O Espadachim, um cronista que mora numa nave chamada Terra (aliás, você também mora)

CRÔNICA - Sandro Villar

Data 03/05/2022
Horário 05:30

Não conheci pessoalmente o Tão Gomes Pinto (ele morreu na semana passada), mas por um desses mistérios da vida acabamos nos encontrando graças ao correio eletrônico, vulgo e-mail. Mandei para ele algumas colunas e, gentilmente, ele respondeu com elogios e me aconselhou a ir pro Facebook. "Sandro, leva tuas crônicas pro Facebook", sugeriu.
Talvez por ser relapso não fiz o que o Tão me recomendou e me arrependo por isso. Deveria ter acatado o seu conselho. Confesso que estou meio perdido na tal de era digital. Aliás, estou mais perdido do que candidato em queda na pesquisa. Se me permitem outro exemplo comparativo, estou mais perdido do que o Brasil no 7 a 1 contra a Alemanha. Preciso aprender mais sobre informática, internet e o escambau.
Ainda sobre a troca de figurinhas com o Tão, lembro-me de uma frase dele que, para mim, é uma verdadeira injeção de ânimo, injeção que, aliás, os farmacêuticos não aplicam e isto é apenas um chiste deste aristocrata e charmoso cronista.

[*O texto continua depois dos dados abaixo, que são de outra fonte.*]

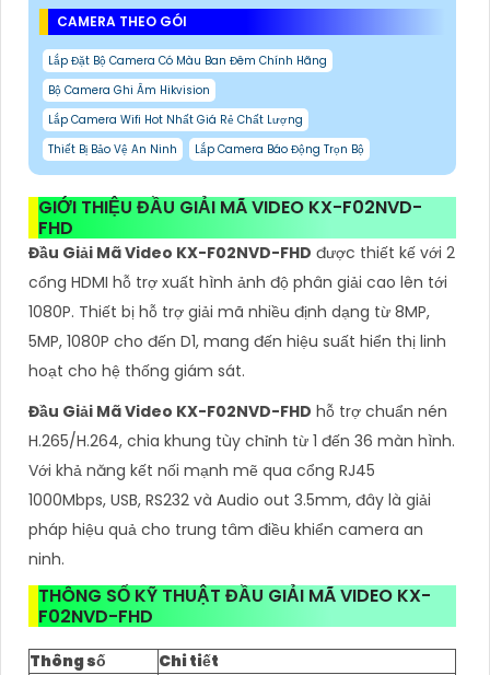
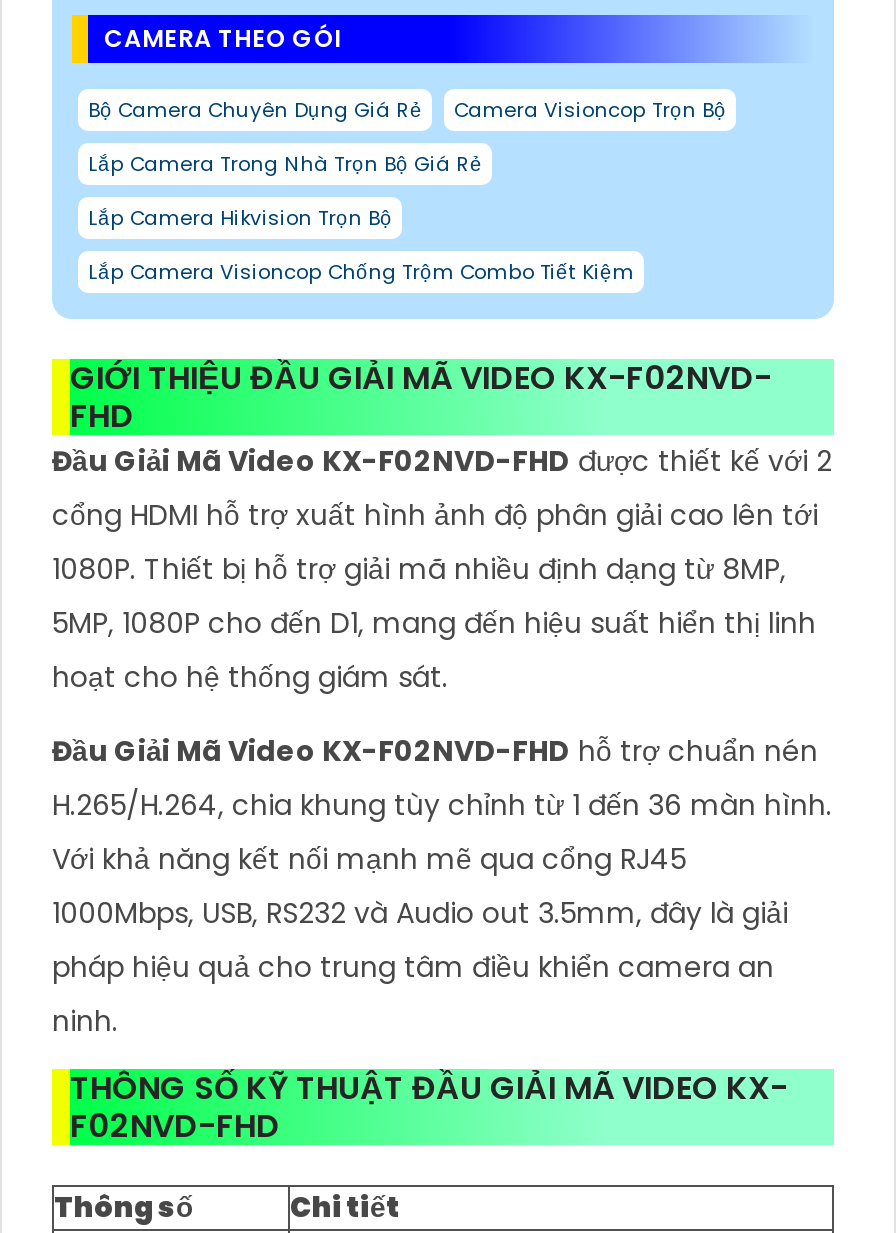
[48,52,327,68] Lắp Đặt Bộ Camera Có Màu Ban Đêm Chính Hãng -> [88,94,726,124] Bộ Camera Chuyên Dụng Giá Rẻ | Camera Visioncop Trọn Bộ
[48,82,210,98] Bộ Camera Ghi Âm Hikvision -> [88,148,482,178] Lắp Camera Trong Nhà Trọn Bộ Giá Rẻ
[48,111,303,128] Lắp Camera Wifi Hot Nhất Giá Rẻ Chất Lượng -> [88,202,392,232] Lắp Camera Hikvision Trọn Bộ
[48,141,364,157] Thiết Bị Bảo Vệ An Ninh | Lắp Camera Báo Động Trọn Bộ -> [88,256,634,286] Lắp Camera Visioncop Chống Trộm Combo Tiết Kiệm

Disse o Tão: "A tua palavra me anima". 
Eu incentivando o Tão Gomes Pinto? Bondade dele. A palavra desse grande jornalista é que me anima. Desde então, quando me lembro, acrescento a frase nas mensagens para meus milhares de amigos e uns três inimigos, cuja existência desconheço.
Um incentivo, uma força para quem precisa e, até certo ponto, lembra as palavras do diretor Jorge Fernando quando dirigia os atores nas novelas e nas peças de teatro. "Vai lá e brilha", dizia o diretor. Evidente que, com tal incentivo, os atores se desdobravam e produziam muito mais. 
Há um fato hilário envolvendo o Tão. Ele era editor e repórter da ISTOÉ e foi escalado para entrevistar ninguém menos do que $ílvio $antos, o dono do SBT. Se não me falha a cachola, ele foi recepcionado na sede da emissora pelo então diretor artístico Luciano Gallegari, que, por falar nisso, era bem parecido fisicamente com o jornalista, quase um sósia do Tão.
 Naquela época, a audiência do SBT crescia mais do que a inflação no governo do presifake Riaj (leia de trás pra frente) e comentava-se à boca grande mesmo que a Globo temia perder a liderança de audiência. $$ não era enforcado, mas estava com a corda toda. Era uma pedra no sapato do nosso companheiro redator-chefe Roberto Marinho, dono da Globo e, óbvio, do Brasil.
Terminada a entrevista, Callegari procurou o Tão Gomes e perguntou se ele não tinha ficado emocionado por entrevistar $ílvio $antos. "Não", respondeu o jornalista com um clássico monossilábico. Um jornalista do quilate do Tão Gomes Pinto se emocionar após entrevistar alguém, mesmo sendo $$? 
Tão não se prestava a esse papel, o de tiete, e cá entre nós, repórter que é repórter não deve dar uma de tiete durante uma conversa com celebridades, a não ser que o entrevistado seja Jesus Cristo, Buda ou o próprio Deus.

DROPS

Provado cientificamente: a barriga da perna não tem intestino.

Panela velha também faz gororoba.

José Leôncio e Tenório bebem muita cachaça no Pantanal. Desse jeito o telespectador vai ficar bêbado.

2022 são três patinhos na lagoa com uma bola no meio.